Start of Block
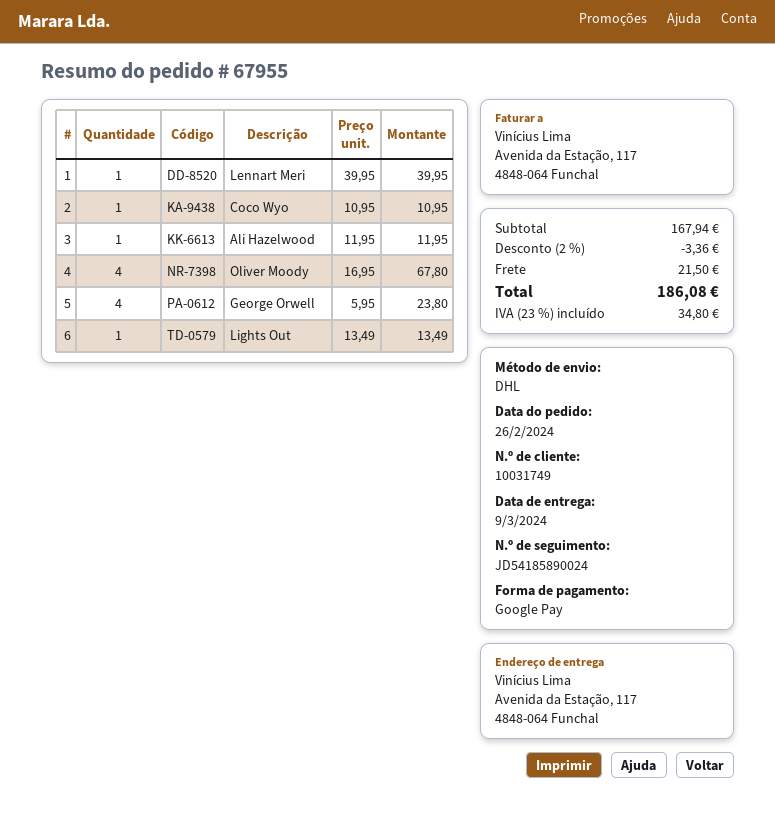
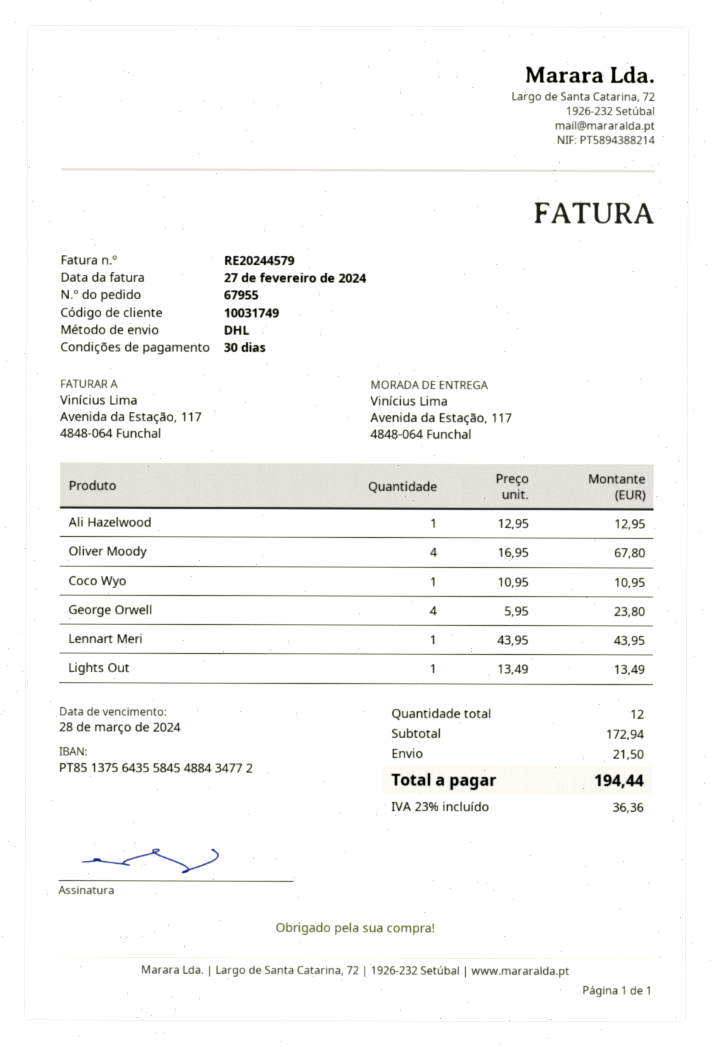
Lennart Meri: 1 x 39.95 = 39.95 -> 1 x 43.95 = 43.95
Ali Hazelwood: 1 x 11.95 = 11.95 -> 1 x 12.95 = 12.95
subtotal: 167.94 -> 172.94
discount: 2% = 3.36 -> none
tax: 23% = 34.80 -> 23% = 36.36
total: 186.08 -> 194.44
End of Block
Start of Block
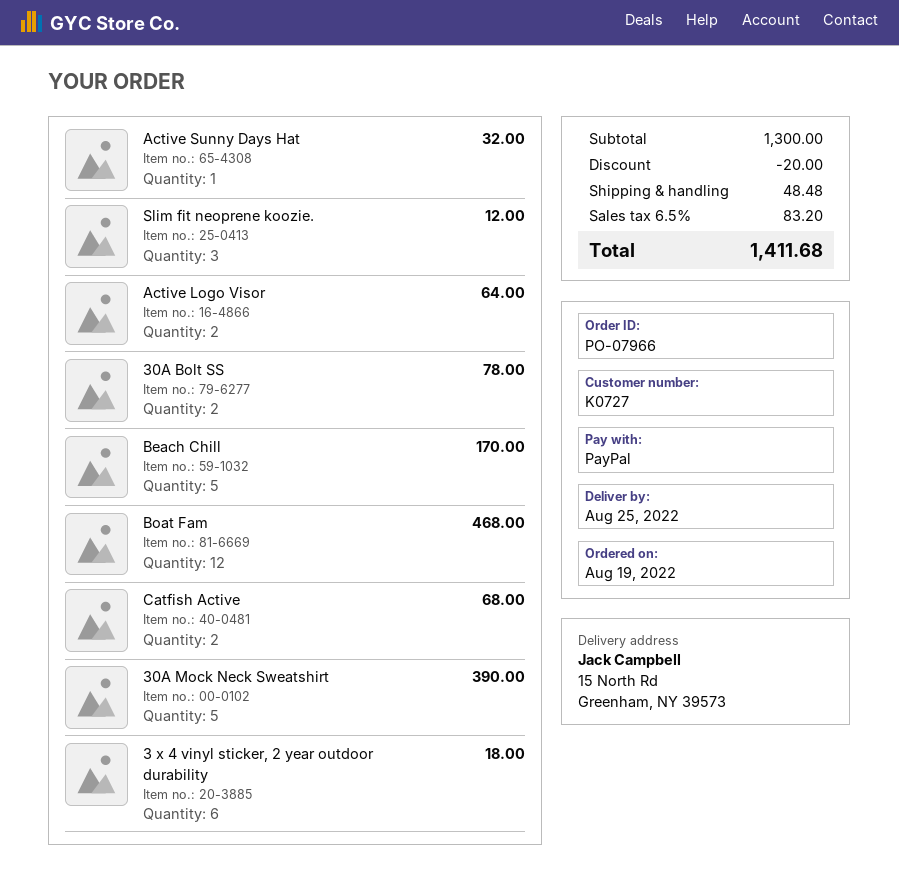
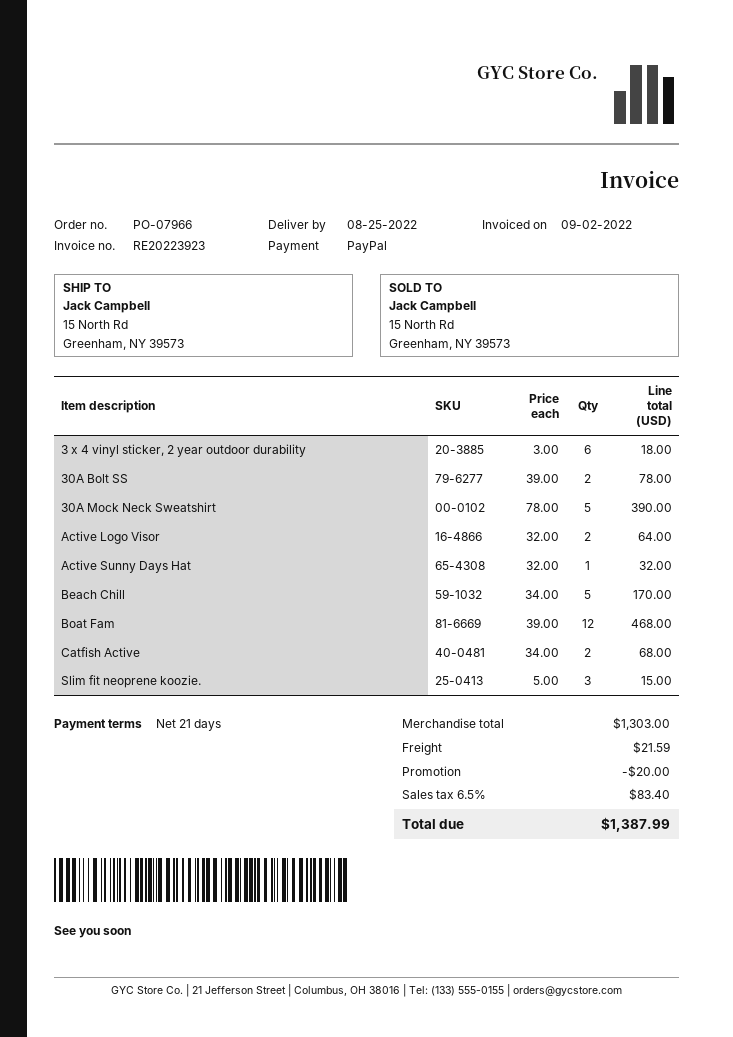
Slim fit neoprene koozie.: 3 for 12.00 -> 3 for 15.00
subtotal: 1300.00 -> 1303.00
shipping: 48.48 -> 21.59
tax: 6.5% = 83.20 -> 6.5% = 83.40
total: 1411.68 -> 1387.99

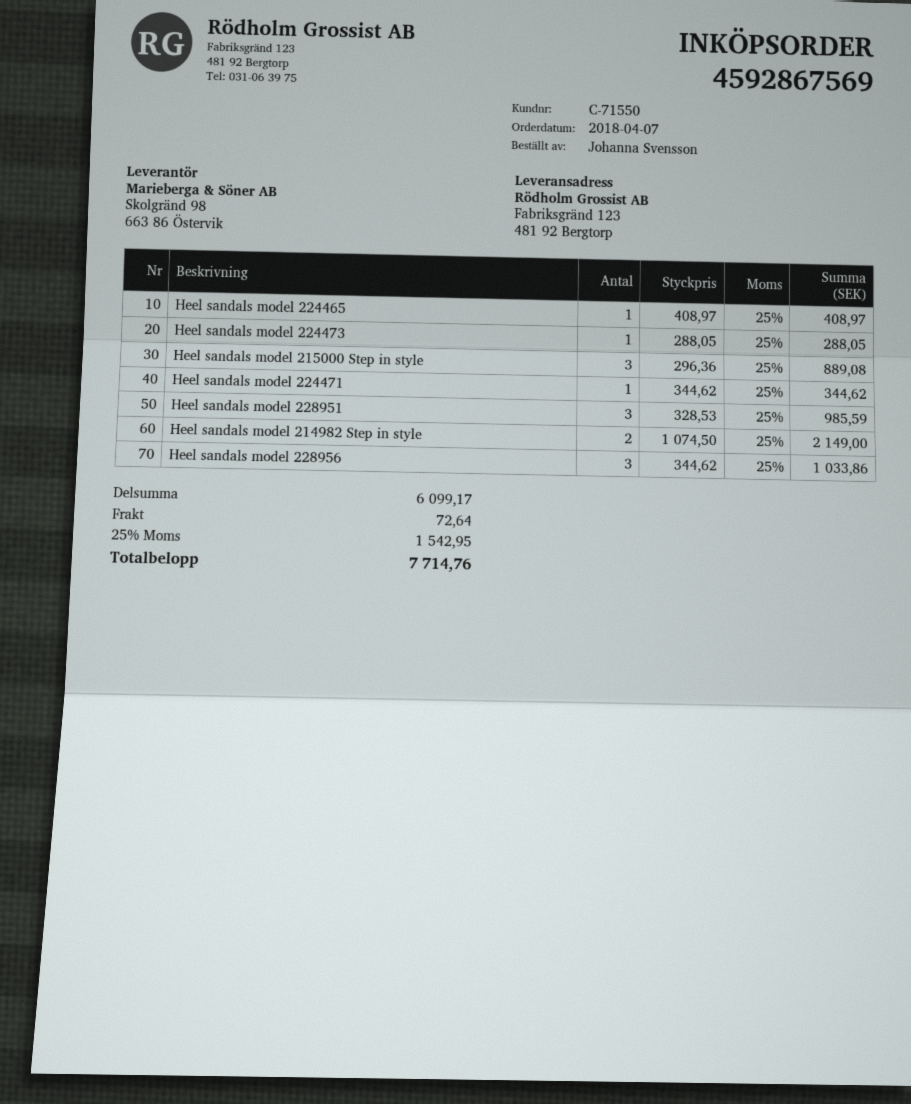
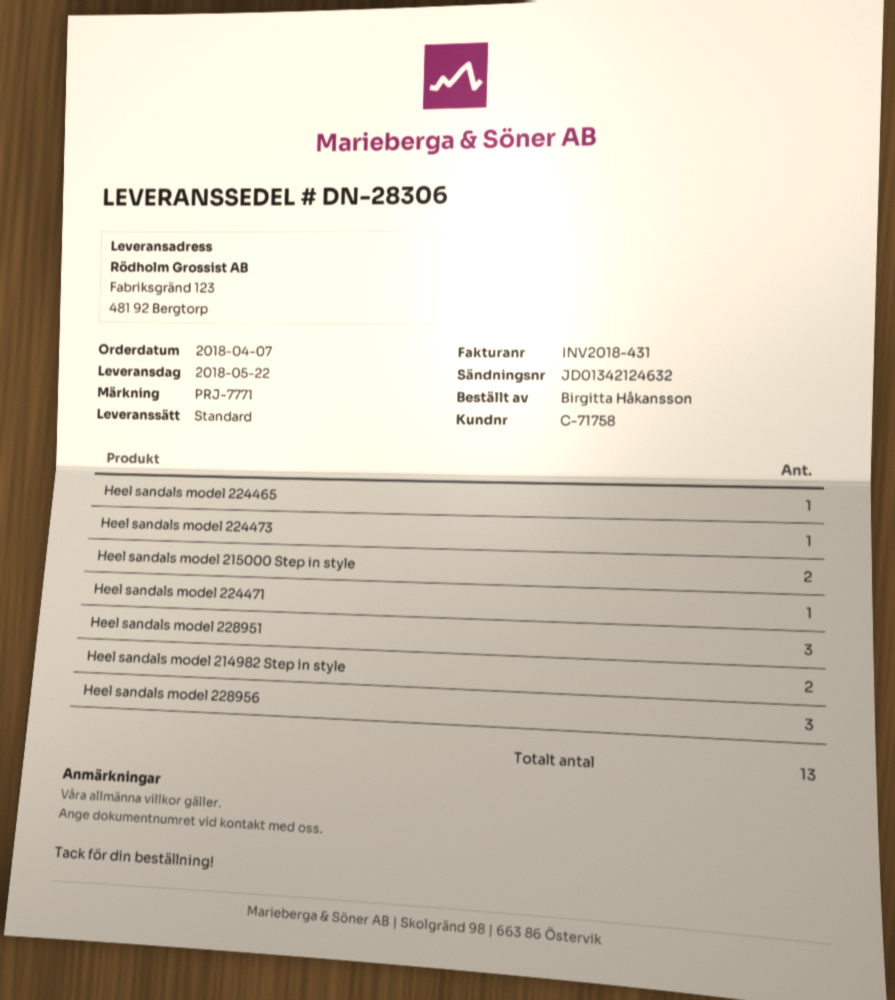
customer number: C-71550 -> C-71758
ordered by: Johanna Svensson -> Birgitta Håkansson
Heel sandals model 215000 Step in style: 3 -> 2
End of Block
Start of Block
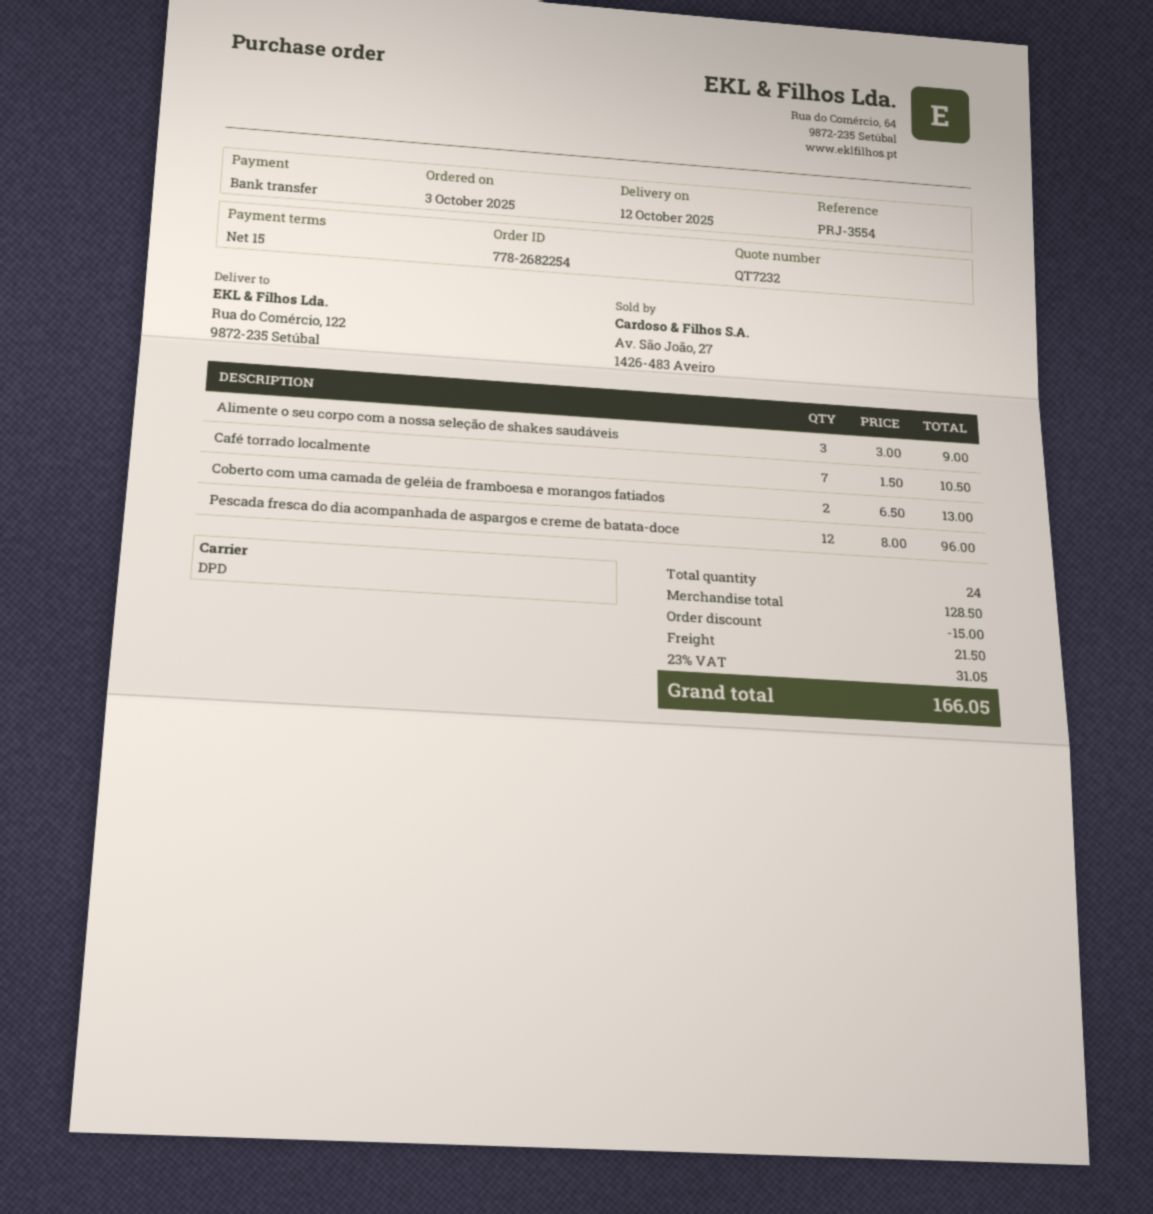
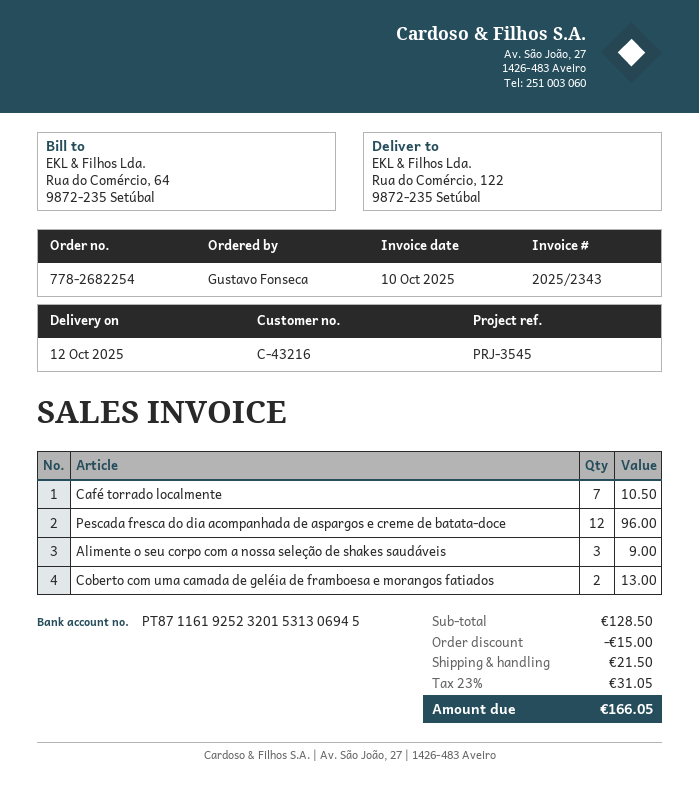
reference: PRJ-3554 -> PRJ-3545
End of Block
Everything above from the line containing "Lennart Meri: 1" down to the line containing "total: 186.08 -> 194.44" should be copied exactly, both end lines included, and nothing else.

Solution below:
Lennart Meri: 1 x 39.95 = 39.95 -> 1 x 43.95 = 43.95
Ali Hazelwood: 1 x 11.95 = 11.95 -> 1 x 12.95 = 12.95
subtotal: 167.94 -> 172.94
discount: 2% = 3.36 -> none
tax: 23% = 34.80 -> 23% = 36.36
total: 186.08 -> 194.44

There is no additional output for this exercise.